Custom Content Block Testing
Test promoted products, featured collections, and editorial blocks
"Personalised picks" outperformed "Staff favourites" and "Trending now" blocks. Revenue per exposure: £0.42 vs £0.31 (control). +£4,400 additional revenue across 40K recipients. 94% confidence.
Beyond subject lines, hero blocks and CTAs, most emails carry content blocks that showcase products, collections or editorial content. These blocks drive much of the click-through and revenue in a campaign, yet they are rarely tested in any systematic way, which leaves the largest revenue lever in the email running on a guess.
What counts as a custom content block?
Any modular section of your email that can be swapped between variants:
- Promoted products: a curated grid of items you want to highlight.
- Featured collections: “New arrivals”, “Back in stock”, “Editor’s picks”.
- Social proof blocks: customer reviews, user content or bestsellers.
- Editorial content: brand storytelling, how-to guides, lifestyle imagery.
- Offer layouts: different ways to present the same promotion, such as a single hero product against a multi-product grid.
How liftstack handles content block testing
- Create a snippet for each content block position in your email template.
- Add two or three variants with different content strategies, for example personalised recommendations against an editorially curated set against trending items.

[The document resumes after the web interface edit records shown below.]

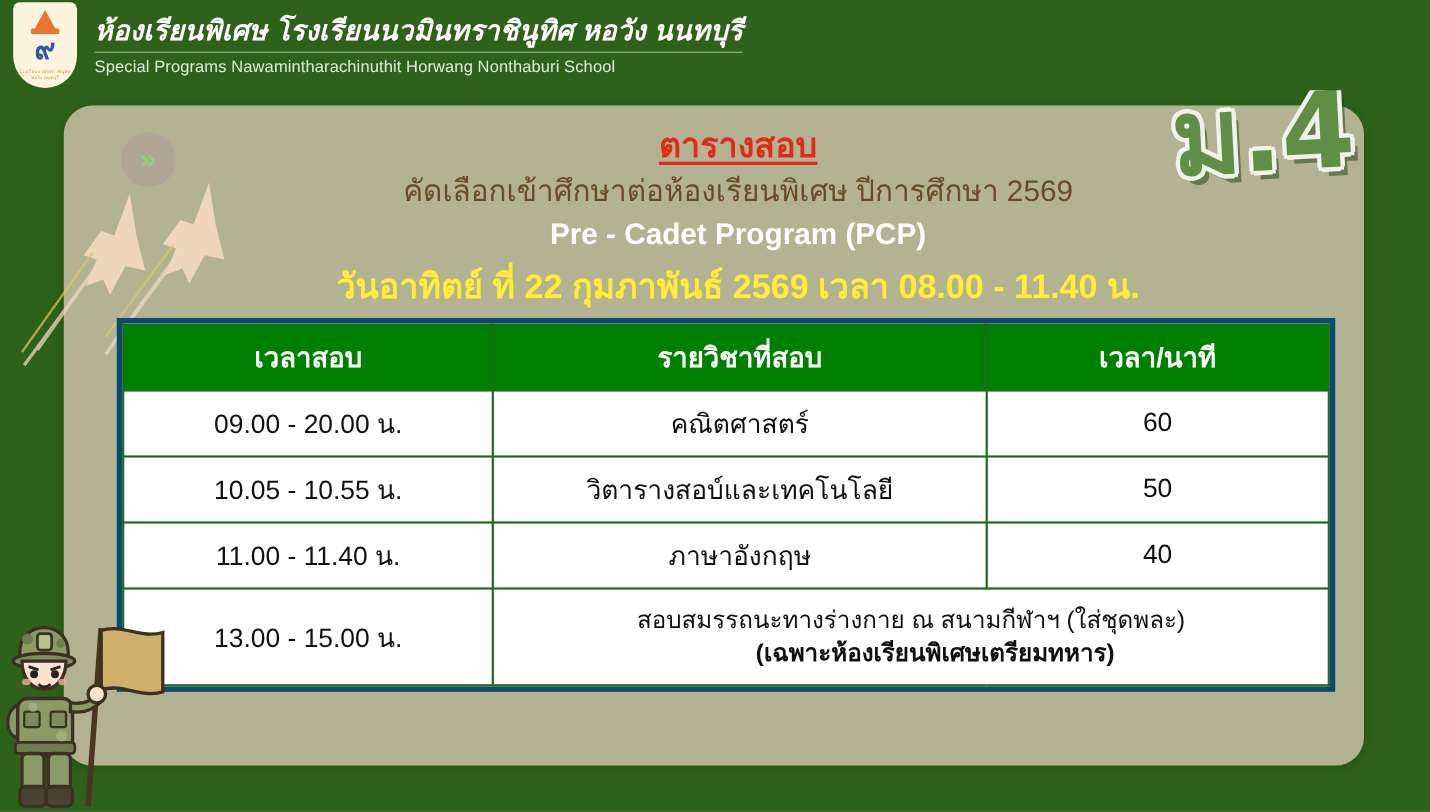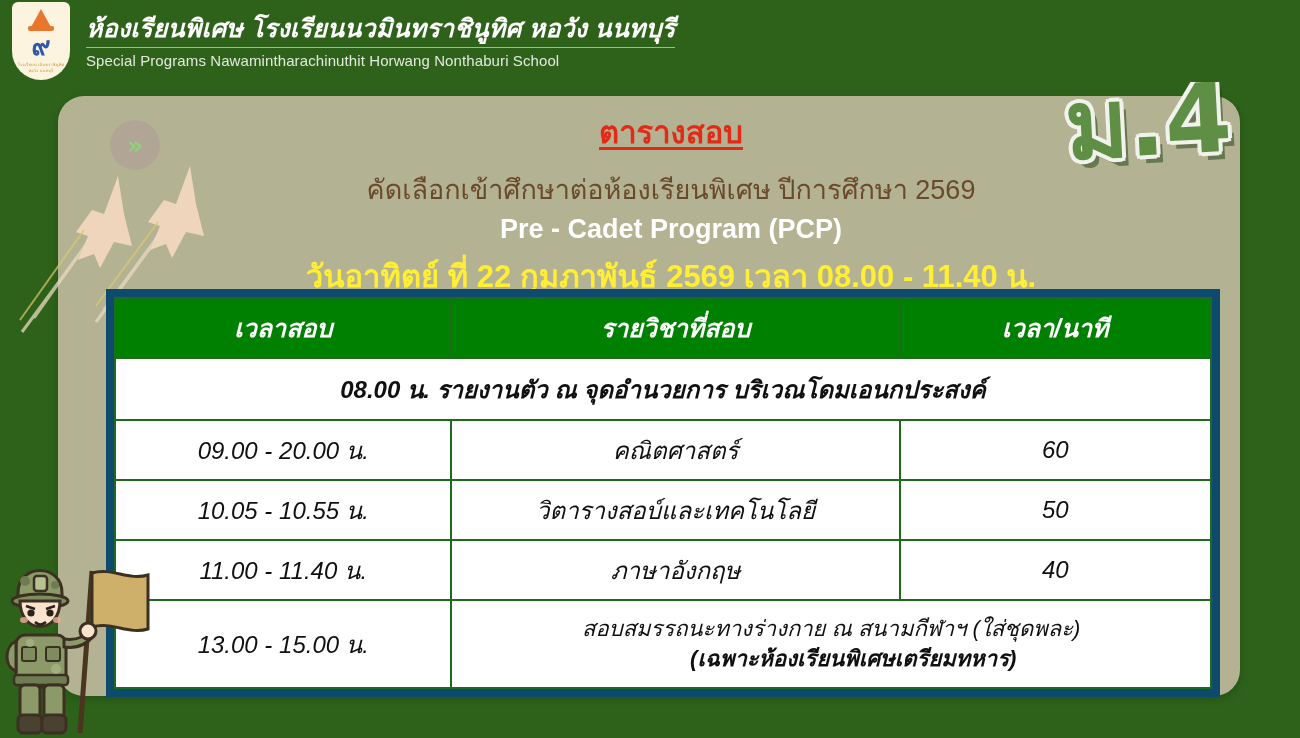--- a/index.html
+++ b/index.html
@@ -92,36 +92,35 @@
   }
 
   
   .titles{position:absolute;left:0;right:0;top:18px;text-align:center;z-index:3;padding-left:44px;}
   .t-main{
     font-size:31px;font-weight:bold;color:#E22B17;
     text-decoration:underline;text-underline-offset:4px;
     text-decoration-thickness:3px;line-height:1.25;
   }
   .t-sub{
-    font-size:27px;color:#6B4A2B;line-height:1.3;margin-top:20px;
+    font-size:27px;color:#6B4A2B;line-height:1.3;margin-top:4px;
   }
   .t-prog{
     font-size:27px;font-weight:bold;color:#FFFFFF;line-height:1.3;margin-top:4px;
   }
   .t-date{
     font-size:31px;font-weight:bold;color:#FFEE33;line-height:1.3;margin-top:10px;
   }
 
   
   .table-wrap{
     position:absolute;left:48px;top:193px;width:1098px;
-    border:8px solid #0c4a6e;
+    border:5px solid #0c4a6e;
     background:#FFFFFF;
     z-index:3;
-    font-style:italic;
   }
   table{border-collapse:collapse;width:100%;table-layout:fixed;}
   col.c1{width:30.7%;}
   col.c2{width:40.9%;}
   col.c3{width:28.4%;}
   th,td{
     border:2px solid #1E6B1E;
     text-align:center;vertical-align:middle;
     color:#101010;
   }
@@ -201,23 +200,20 @@
         </colgroup>
       <thead>
         <tr>
           <th>เวลาสอบ</th>
           <th>รายวิชาที่สอบ</th>
           <th>เวลา/นาที</th>
         </tr>
       </thead>
       <tbody>
         <tr>
-          <td class="notice" colspan="3">08.00 น. รายงานตัว ณ จุดอำนวยการ บริเวณโดมเอนกประสงค์</td>
-        </tr>
-        <tr>
           <td>09.00 - 20.00 น.</td>
           <td>คณิตศาสตร์</td>
           <td>60</td>
         </tr>
         <tr>
           <td>10.05 - 10.55 น.</td>
           <td>วิตารางสอบ์และเทคโนโลยี</td>
           <td>50</td>
         </tr>
         <tr>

- Set revenue per exposure or conversion rate as your primary metric.
- Read results after a single campaign send for audiences of 30,000 and above.
Why content blocks are high-leverage
Subject lines decide whether someone opens. Hero blocks set the tone. Content blocks are where browsing turns into buying. A well-chosen product grid or collection feature can shift revenue per send meaningfully, and because these blocks appear in every campaign, the improvement compounds across every send.
Getting started
Take your highest-revenue email template and find the main product or collection block. Create three variants: your current approach as the control, a personalisation-driven alternative and a curation-driven alternative. One campaign is usually enough to get a clear signal on which strategy your audience prefers.